Turkish businesswoman (born 1965)

Arzuhan Doğan Yalçındağ (born 1965) is a Turkish businesswoman and chairwoman of the Doğan Holding industrial conglomerate.

==Early life and education==
She is the daughter of the Turkish media proprietor Aydın Doğan, who was chairman of Dogan Holding before she took over 1 January 2010. Between 2007 and 2010, she served as the first female chairperson of the Turkish Industrialists' and Businessmen's Association (TÜSİAD), the top association of businesspeople in Turkey.

Doğan finished high school at Lycée Français Saint Michel in Istanbul. She was educated in sociology at the Boğaziçi University earning a bachelor's degree. She went later to the United Kingdom to study business administration. She is married to businessman Mehmet Ali Yalçındağ.

==Career==
Since 1996, she has been in the broadcast media business and has initiated a joint venture with AOL Time Warner in establishing CNN Türk. Prior to that, she served in the Milliyet Group, where she was responsible for finance, and worked in the establishment of Alternatif Bank, where she later became a board member. She established and managed the mail order company in MILPA CO in a joint venture with the German Quelle Company.

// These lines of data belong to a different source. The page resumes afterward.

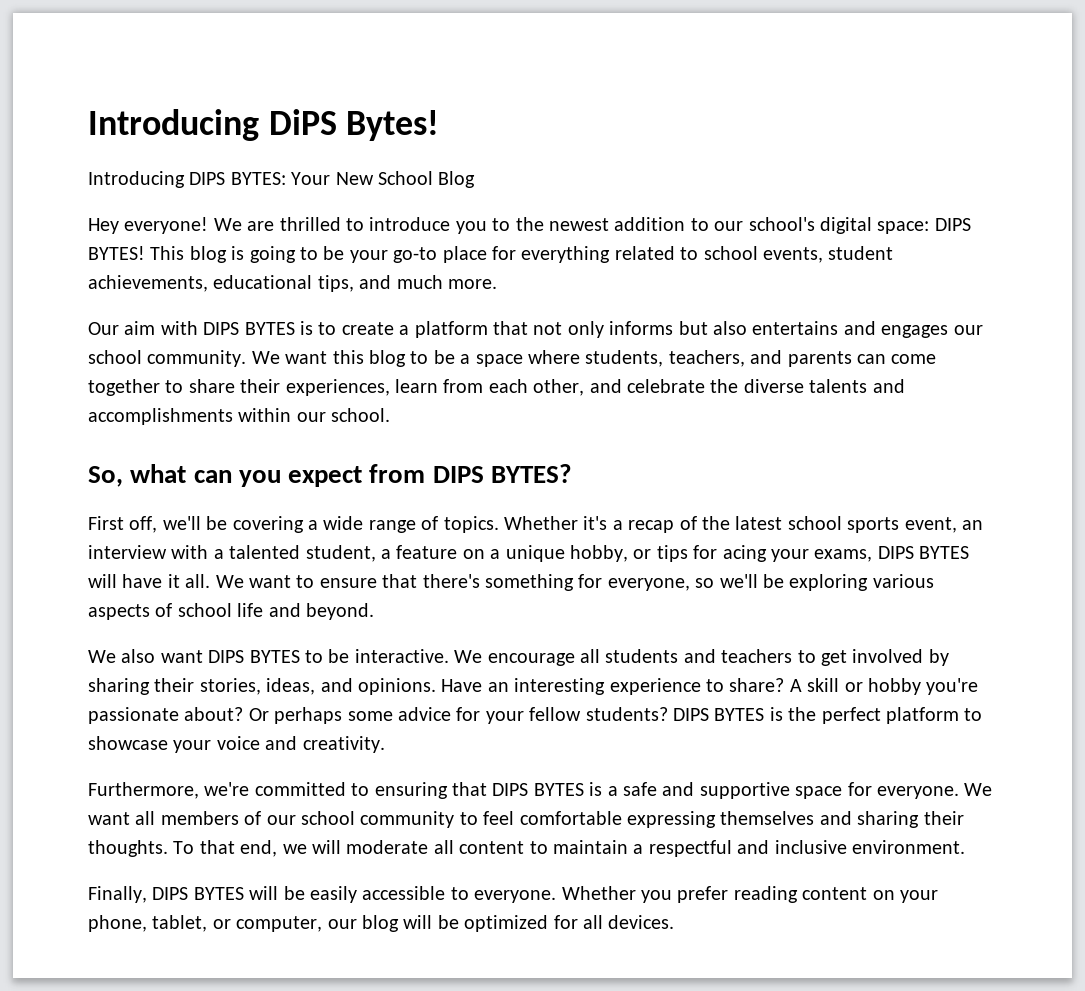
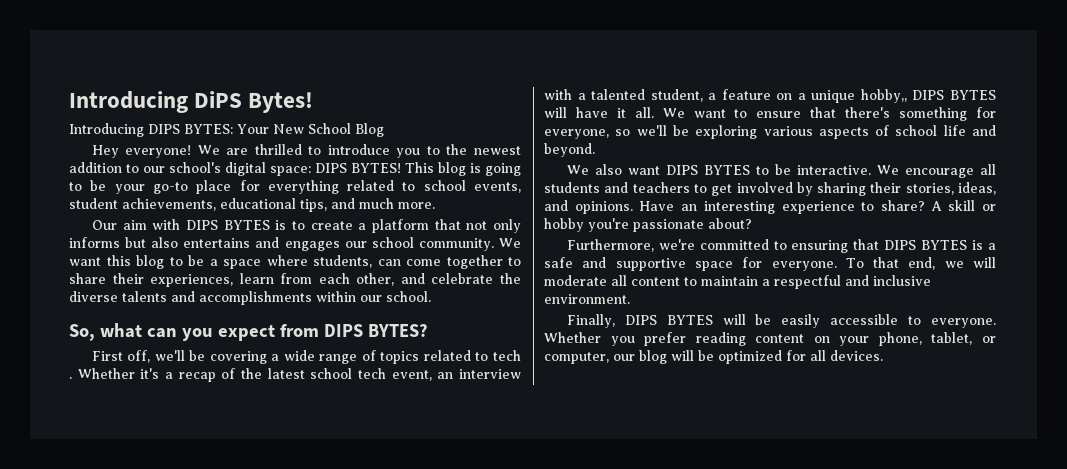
- We want this blog to be a space where students, teachers, and parents can come together to share their experiences, learn from each other, and celebrate the diverse talents and accomplishments within our school.
+ We want this blog to be a space where students, can come together to share their experiences, learn from each other, and celebrate the diverse talents and accomplishments within our school.
- First off, we'll be covering a wide range of topics.
+ First off, we'll be covering a wide range of topics related to tech .
- Whether it's a recap of the latest school sports event, an interview with a talented student, a feature on a unique hobby, or tips for acing your exams, DIPS BYTES will have it all.
+ Whether it's a recap of the latest school tech event, an interview with a talented student, a feature on a unique hobby,, DIPS BYTES will have it all.
- Or perhaps some advice for your fellow students? DIPS BYTES is the perfect platform to showcase your voice and creativity.
- We want all members of our school community to feel comfortable expressing themselves and sharing their thoughts.

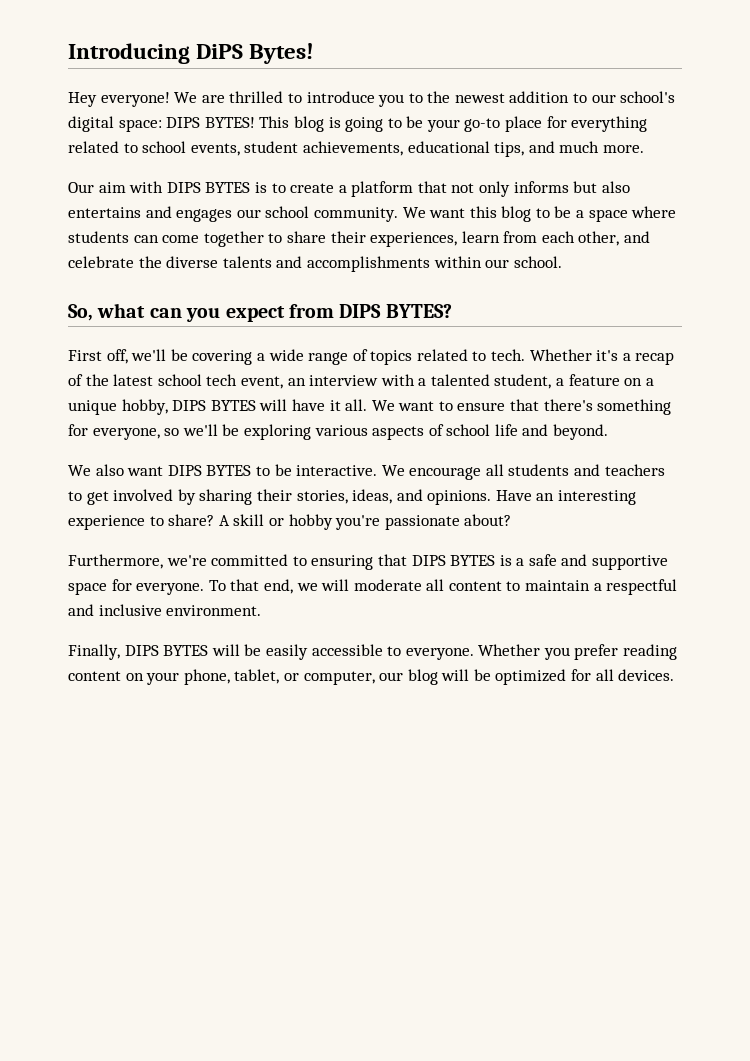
- Introducing DIPS BYTES: Your New School Blog
- We want this blog to be a space where students, can come together to share their experiences, learn from each other, and celebrate the diverse talents and accomplishments within our school.
+ We want this blog to be a space where students can come together to share their experiences, learn from each other, and celebrate the diverse talents and accomplishments within our school.
- First off, we'll be covering a wide range of topics related to tech .
+ First off, we'll be covering a wide range of topics related to tech.
- Whether it's a recap of the latest school tech event, an interview with a talented student, a feature on a unique hobby,, DIPS BYTES will have it all.
+ Whether it's a recap of the latest school tech event, an interview with a talented student, a feature on a unique hobby, DIPS BYTES will have it all.

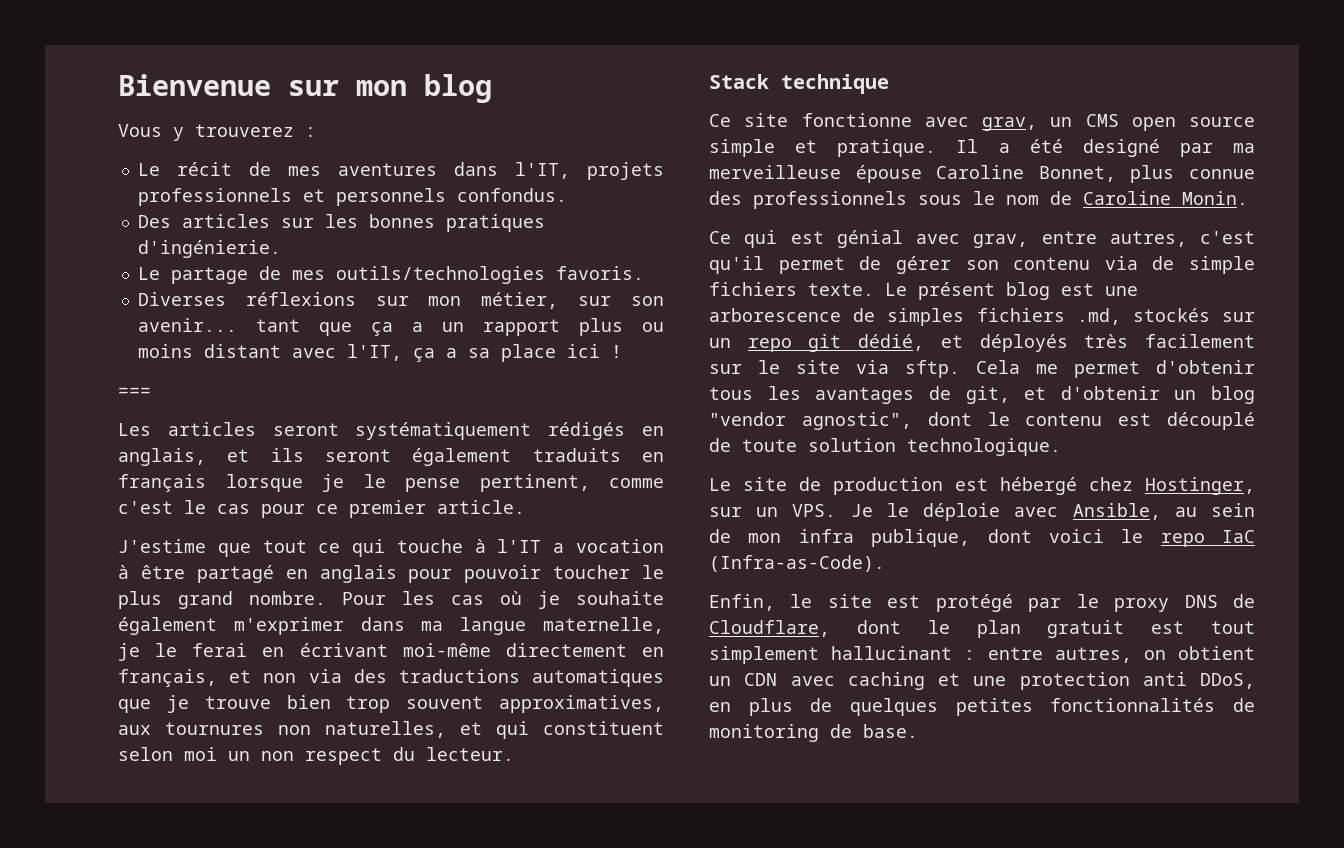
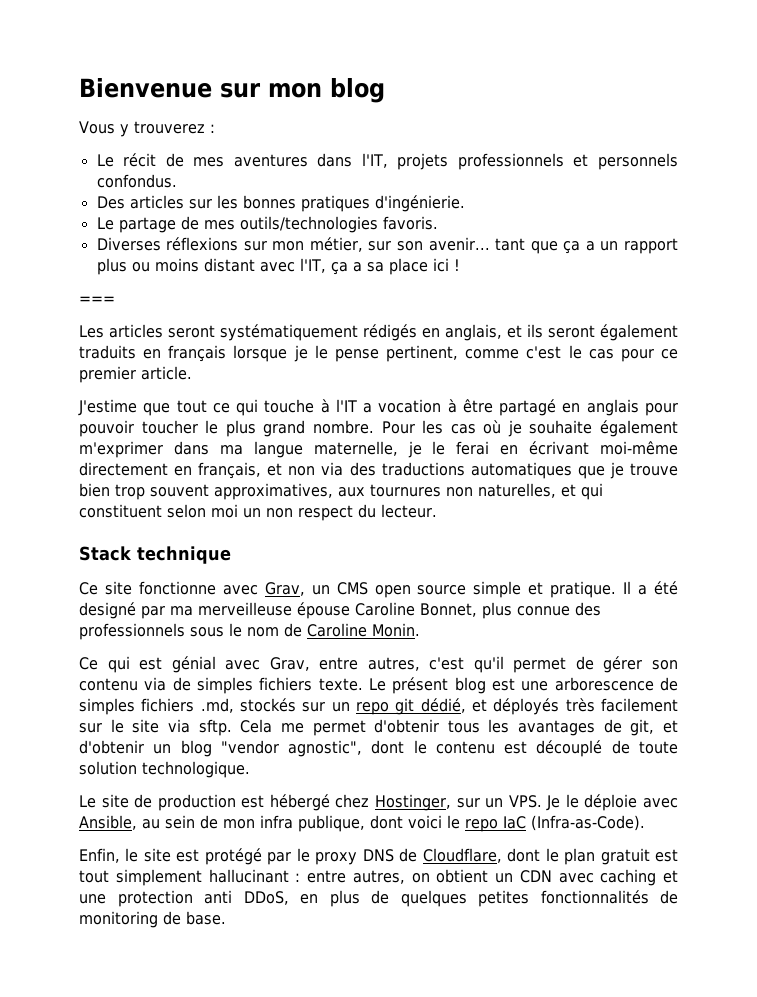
- Ce site fonctionne avec grav, un CMS open source simple et pratique.
+ Ce site fonctionne avec Grav, un CMS open source simple et pratique.
- Ce qui est génial avec grav, entre autres, c'est qu'il permet de gérer son contenu via de simple fichiers texte.
+ Ce qui est génial avec Grav, entre autres, c'est qu'il permet de gérer son contenu via de simples fichiers texte.

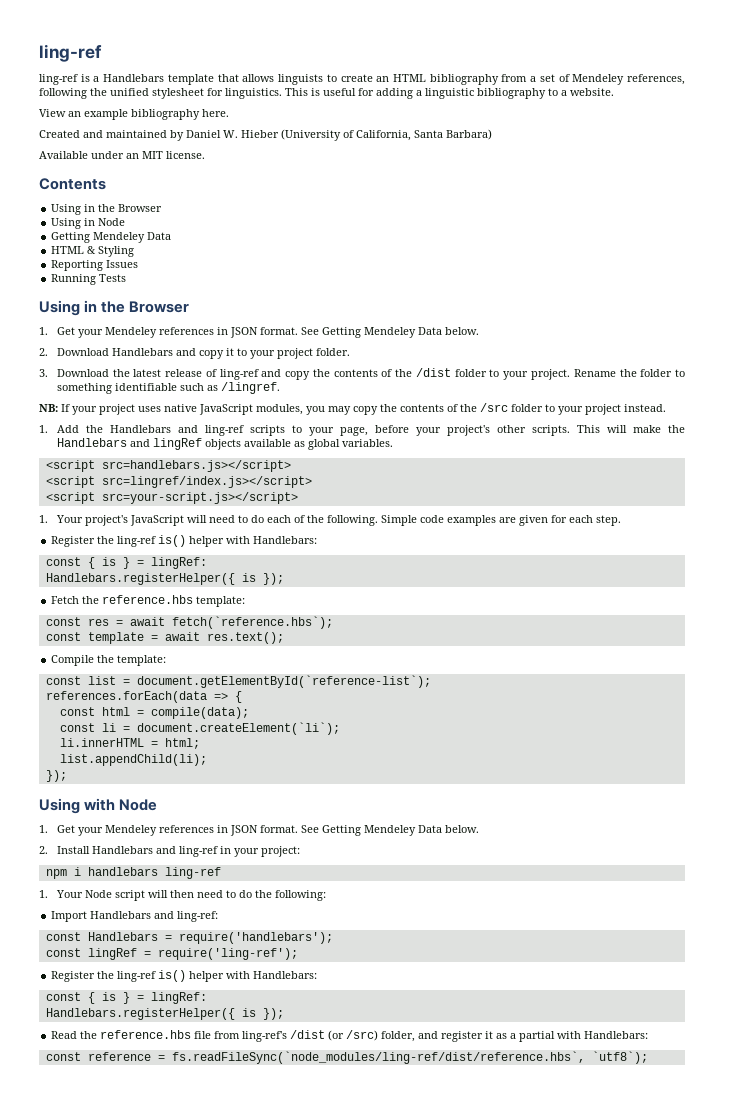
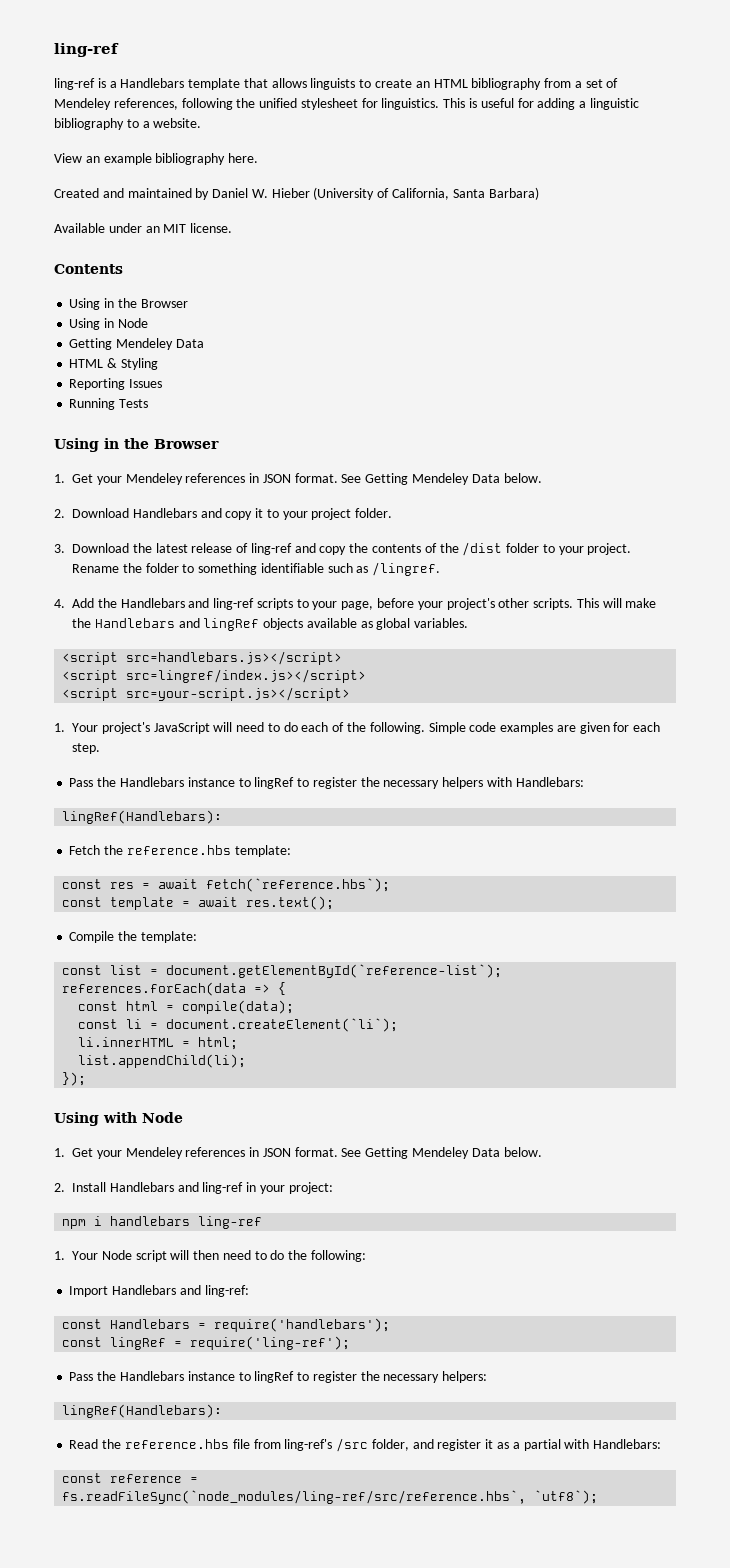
- NB: If your project uses native JavaScript modules, you may copy the contents of the /src folder to your project instead.
- 1. Add the Handlebars and ling-ref scripts to your page, before your project's other scripts.
+ 4. Add the Handlebars and ling-ref scripts to your page, before your project's other scripts.
  Simple code examples are given for each step.
- Register the ling-ref is() helper with Handlebars:
- const { is } = lingRef:
- Handlebars.registerHelper({ is });
+ Pass the Handlebars instance to lingRef to register the necessary helpers with Handlebars:
+ lingRef(Handlebars):
  const lingRef = require('ling-ref');
- Register the ling-ref is() helper with Handlebars:
- const { is } = lingRef:
- Handlebars.registerHelper({ is });
+ Pass the Handlebars instance to lingRef to register the necessary helpers:
+ lingRef(Handlebars):
- Read the reference.hbs file from ling-ref's /dist (or /src) folder, and register it as a partial with Handlebars:
+ Read the reference.hbs file from ling-ref's /src folder, and register it as a partial with Handlebars:
- const reference = fs.readFileSync(`node_modules/ling-ref/dist/reference.hbs`, `utf8`);
+ const reference = fs.readFileSync(`node_modules/ling-ref/src/reference.hbs`, `utf8`);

She is a board member of the Education Volunteers Foundation of Turkey (Türkiye Eğitim Gönüllüleri Vakfı, TEGV), Turkish-American Businessmen's Association (TABA) Turkish Women Entrepreneurs Association (KAGİDER) and the Third Sector Foundation of Turkey (TÜSEV). Yalçındag is also the founding Director of the Women's Initiative for Turkey in the European Union and the founding board member of the AydIn Doğan Foundation.

Doğan is a member of the Board of Directors of the American Turkish Society. She was a member of the executive committee and head of the Social Affairs Committee of TÜSİAD before becoming the president.